I don’t remember when I stopped praying for a baby. Probably that last time, after the miscarriage, when I scribbled out the words in my journal, with anger and fear fueling my actions.
I don’t want to live in fear and unbelief. Neither do I want to strive so hard that I grip and grab for more than what God suggests. I don’t want to create an Ishmael. I just want words spelled out clear and concise. Do this. Don’t do that. Be this. Say that. Go here.
But God only says, “Walk with me.”
And He leads down some pretty dark and wandering roads.
“and he as good as dead…” The phrase catches me.

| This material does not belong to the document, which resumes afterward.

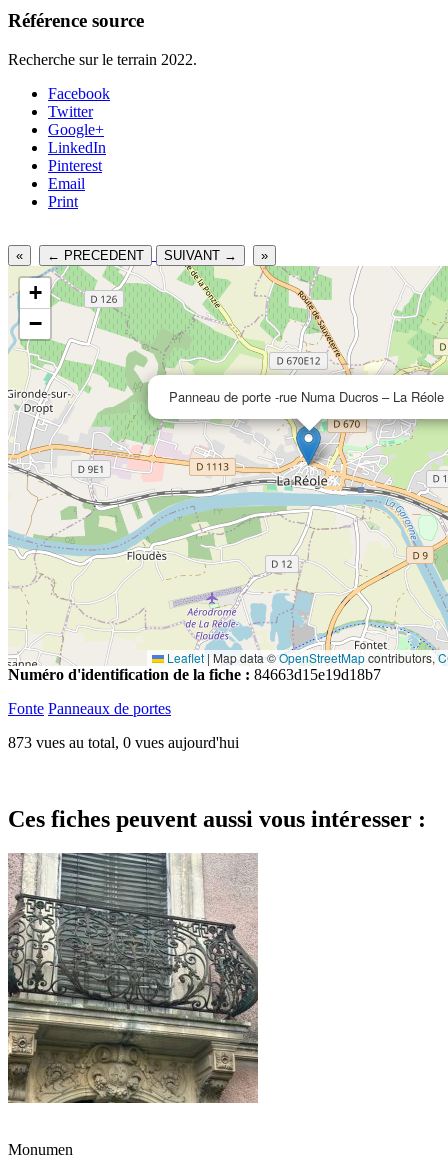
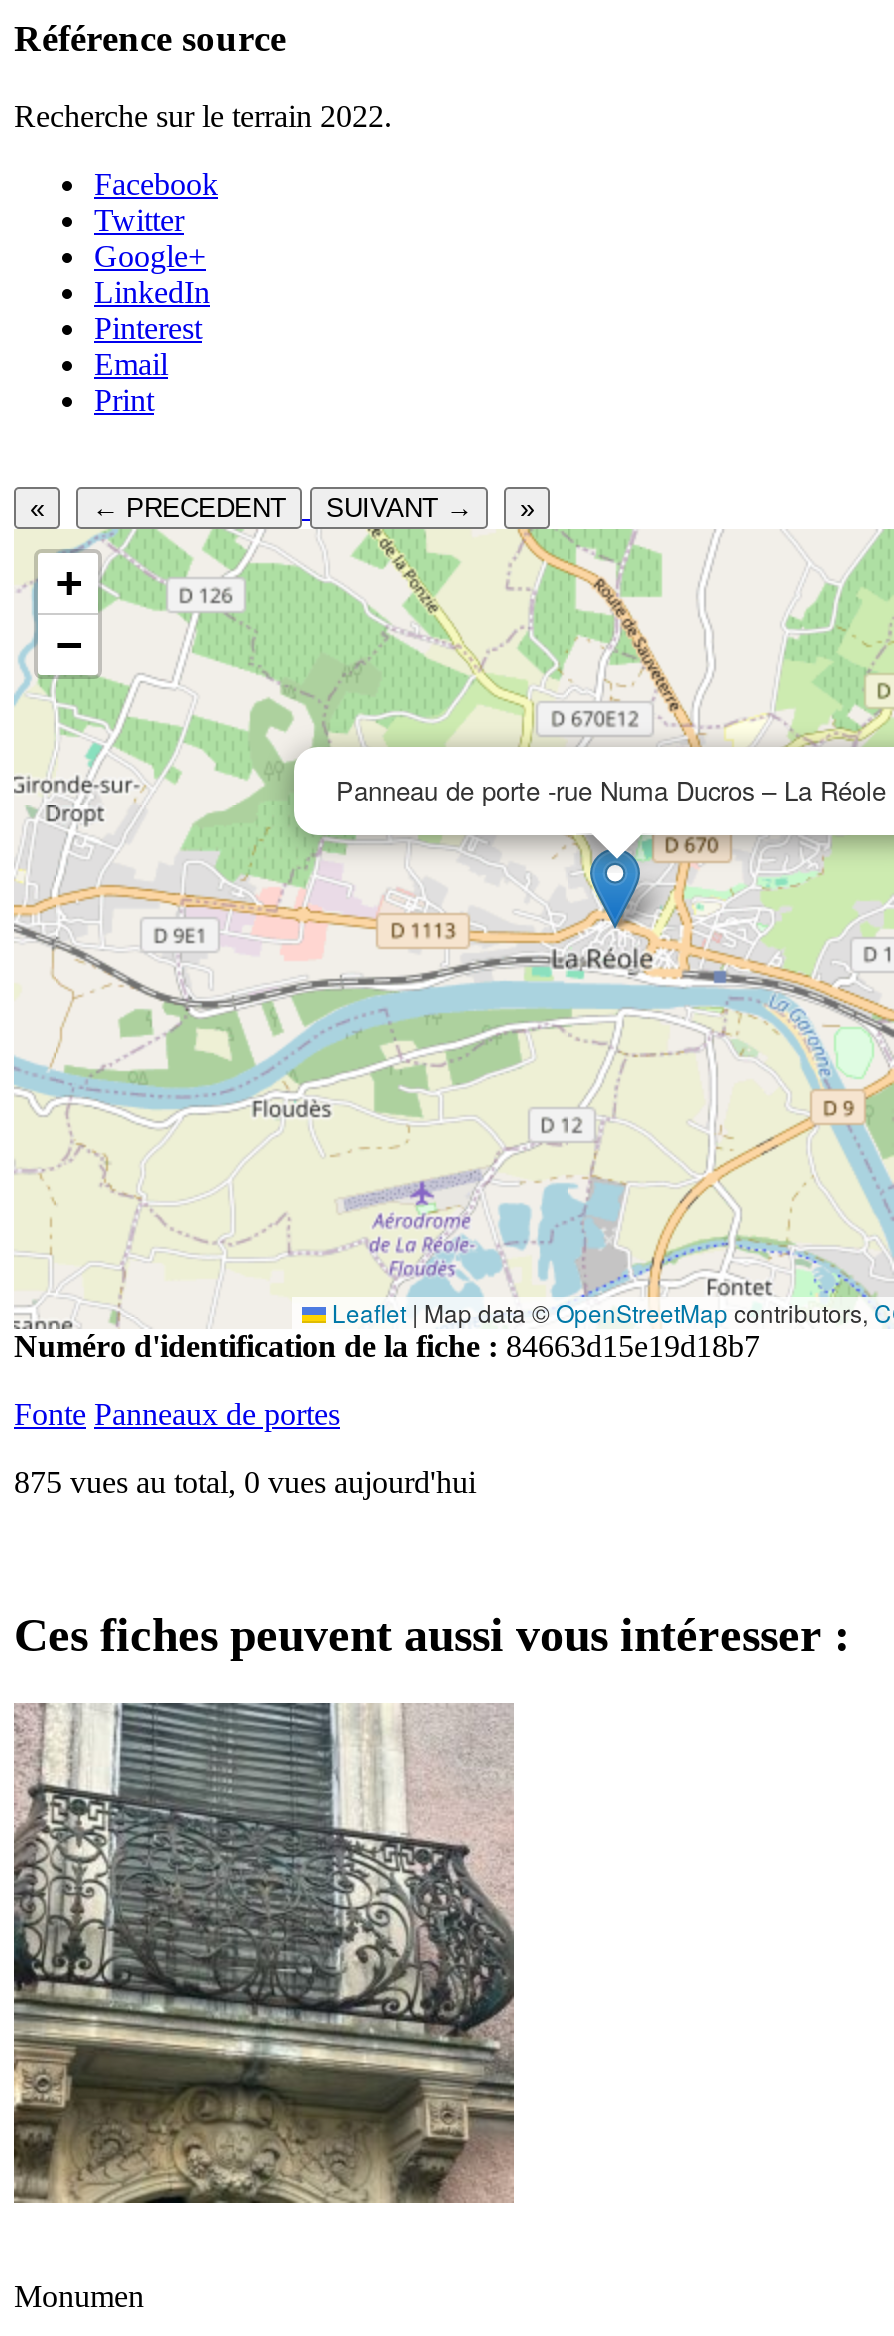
- 873 vues au total, 0 vues aujourd'hui
+ 875 vues au total, 0 vues aujourd'hui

What does God require of you? To walk humbly with your God. To kill the sinful nature. To kneel hard. To be “as good as dead” in the flesh that He might live in us.
I’ve laughed. Lord, forgive this lost sinner.
I fear. Lord, heal up this broken fearfulness in me.
I cling tight to my pride. Oh, Jesus, wash me clean again. Scrub away this desperation in me.
And Lord, I’m so, so afraid to ask, petrified that I am trying to reach for something you have denied me for a reason, but I know it is my own pride and fear that have kept me quiet– so I’m writing it here where I can’t take a pen and scribble it out,
please, please, please– give me a child. Somehow. Someway.
And Lord? If a lifetime passes and I never receive the fulfillment of this desperate prayer? Then I’m trusting that You are good and beautiful and wonderful even in the emptiness.